My husband and I have several small businesses in Jacksonville and are well aware of the importance of keeping money in our own community.

We all want to buy local, as much as possible. However, it's not always a viable choice for a few reasons; availability is a big one. The local farms cannot always keep up with the demand of the local restaurant's needs. We use local purveyors as much as possible, for everything from olives to gelato. Most of our sources do come from Florida, but not necessarily Jacksonville.

When you dine out, where do you like to go, and to eat what?

Until now, my favorite place to eat was Taverna. I always enjoy the food and atmosphere there. We have also been known to sneak into the side "to-go" door at B.B.s for bread pudding, for a late night dessert craving. However, I have to say, our banana bread pudding is pretty amazing!

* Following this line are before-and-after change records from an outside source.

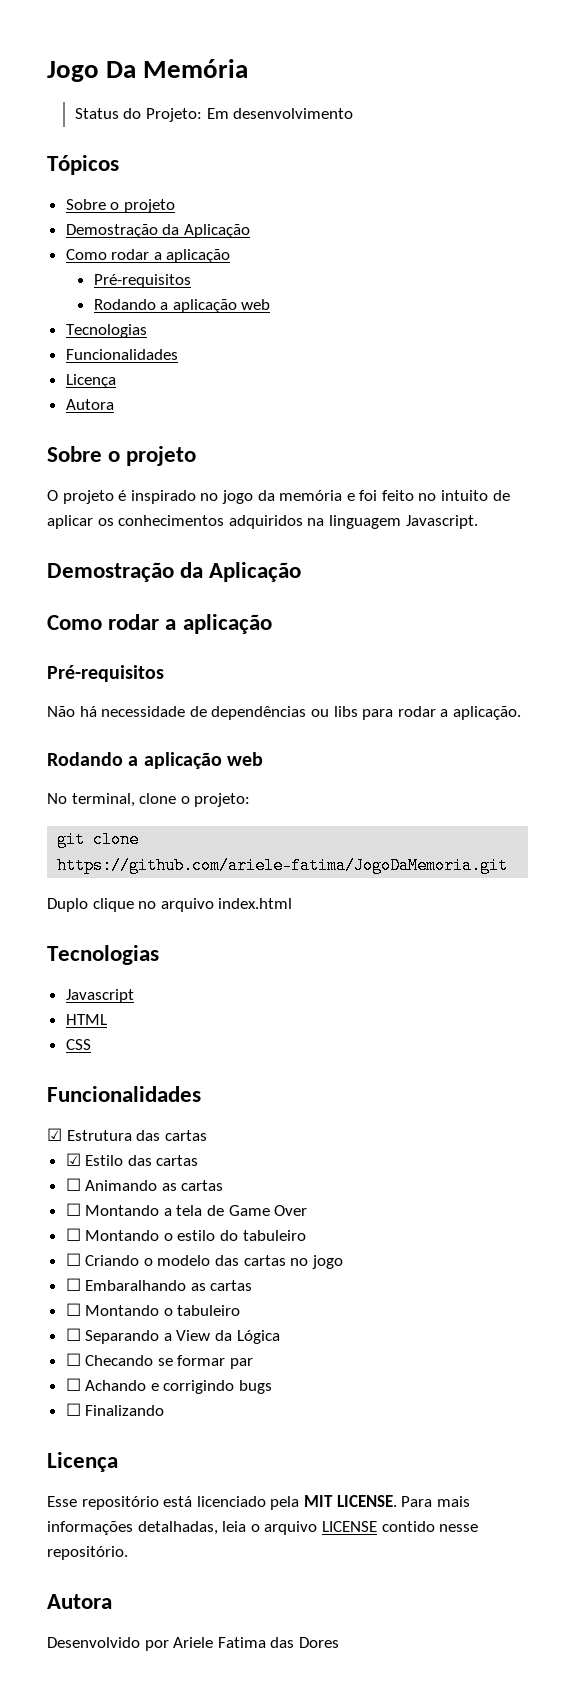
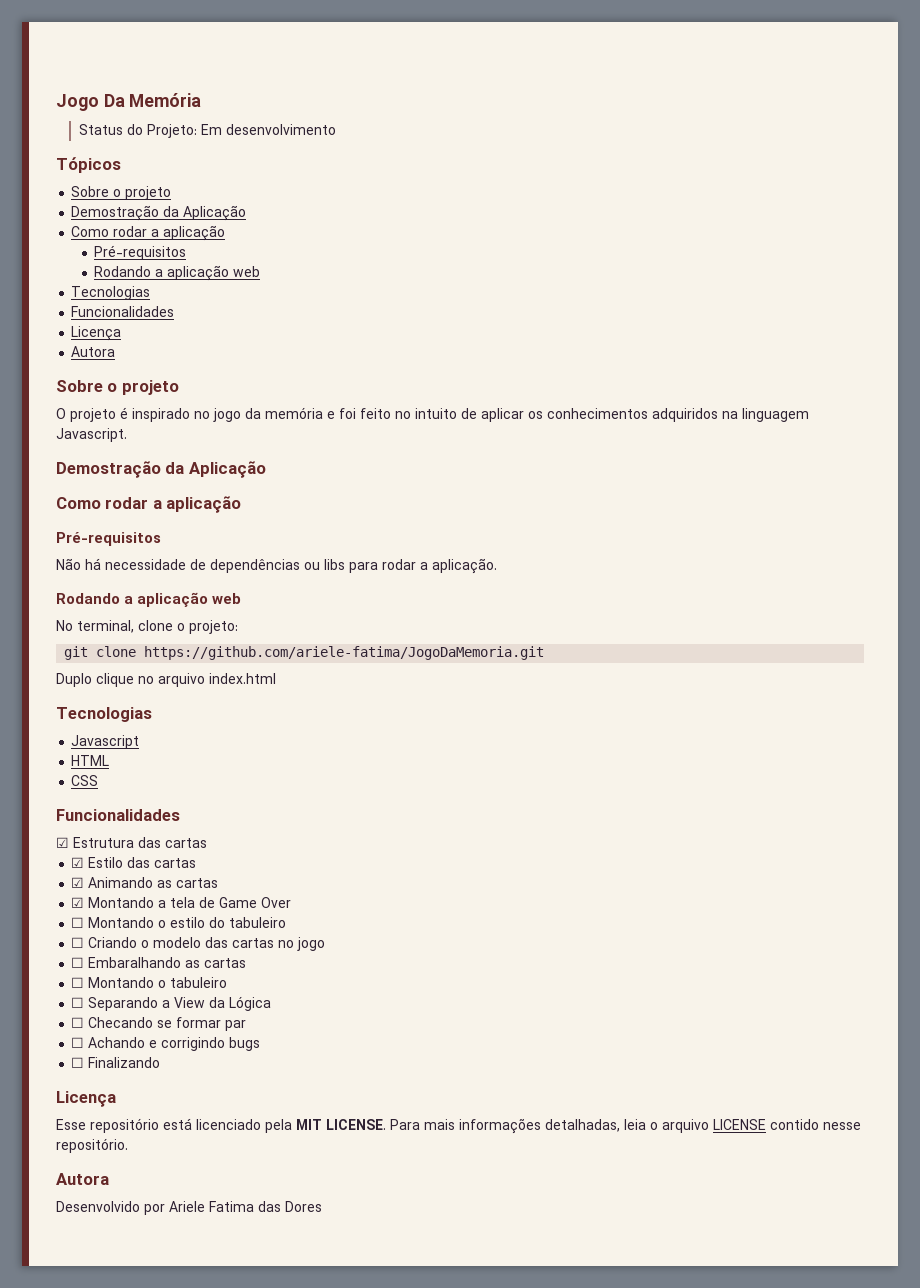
[65,1178,81,1191] ☐ -> [71,877,85,888] ☑
[65,1203,81,1216] ☐ -> [71,897,85,908] ☑

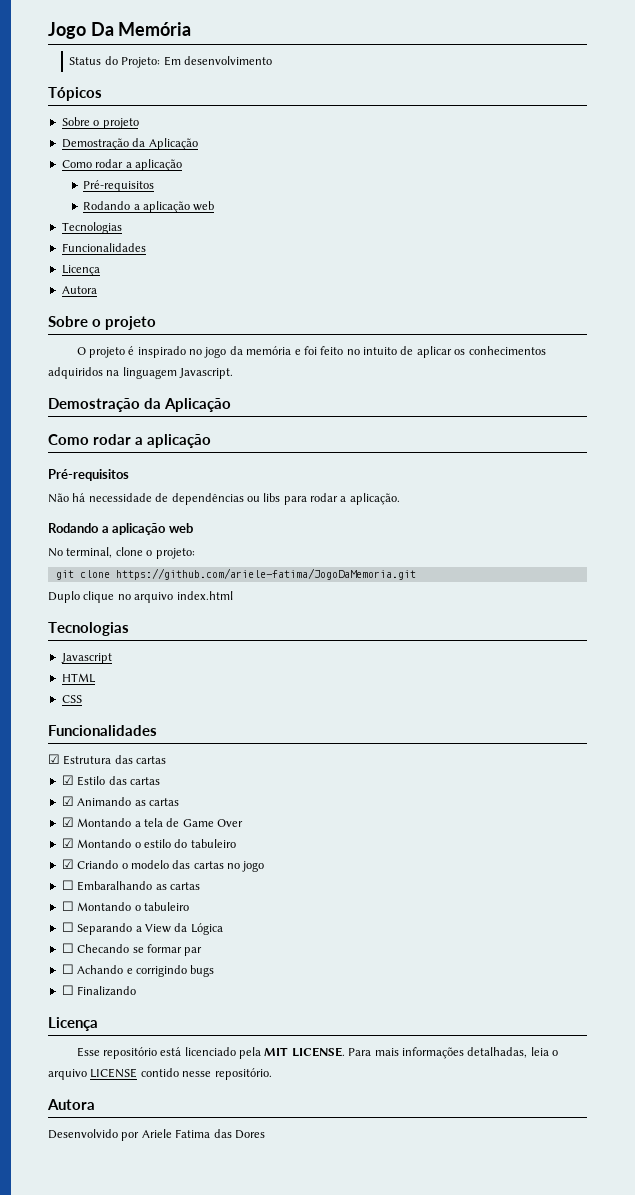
[71,917,85,928] ☐ -> [61,838,74,848] ☑
[71,937,85,948] ☐ -> [61,859,74,869] ☑

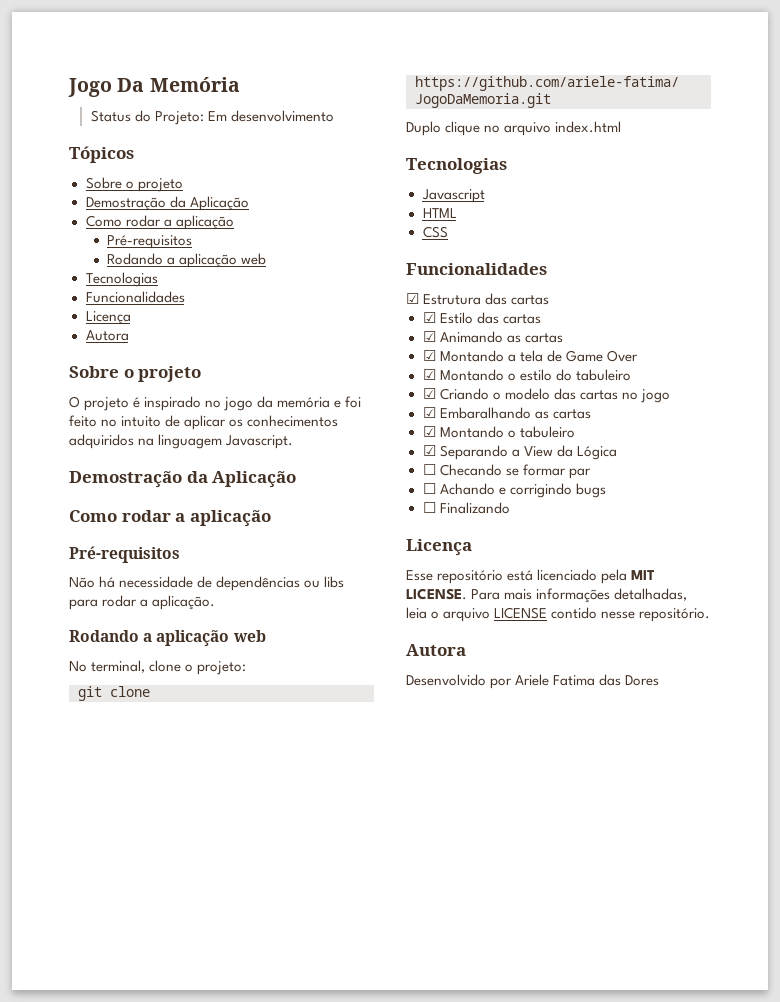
[61,880,74,890] ☐ -> [422,407,436,418] ☑
[61,901,74,911] ☐ -> [422,426,436,437] ☑
[61,922,74,932] ☐ -> [422,445,436,456] ☑

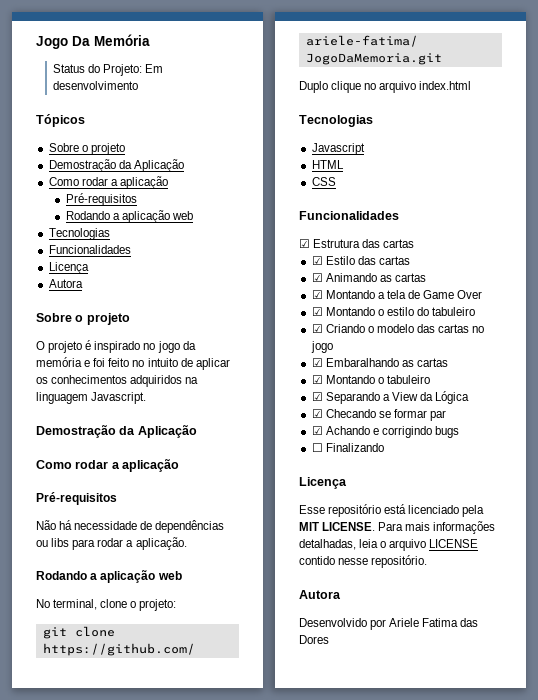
[422,464,436,475] ☐ -> [311,409,323,418] ☑
[422,483,436,494] ☐ -> [311,426,323,435] ☑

Finally -- is there something, in particular, that draws you to food? If so, what is it and how has it captured your attention?

To me, food, family and friends has always been one package. My happiest times are when all of our kids are home (we have a blended family of 6 kids and 3 grandchildren) and we are cooking and eating together. Food brings people together. Enjoying great, creative food in a setting that is both visually pleasing and warm and inviting, is even better. I think we achieved that with HOBNOB.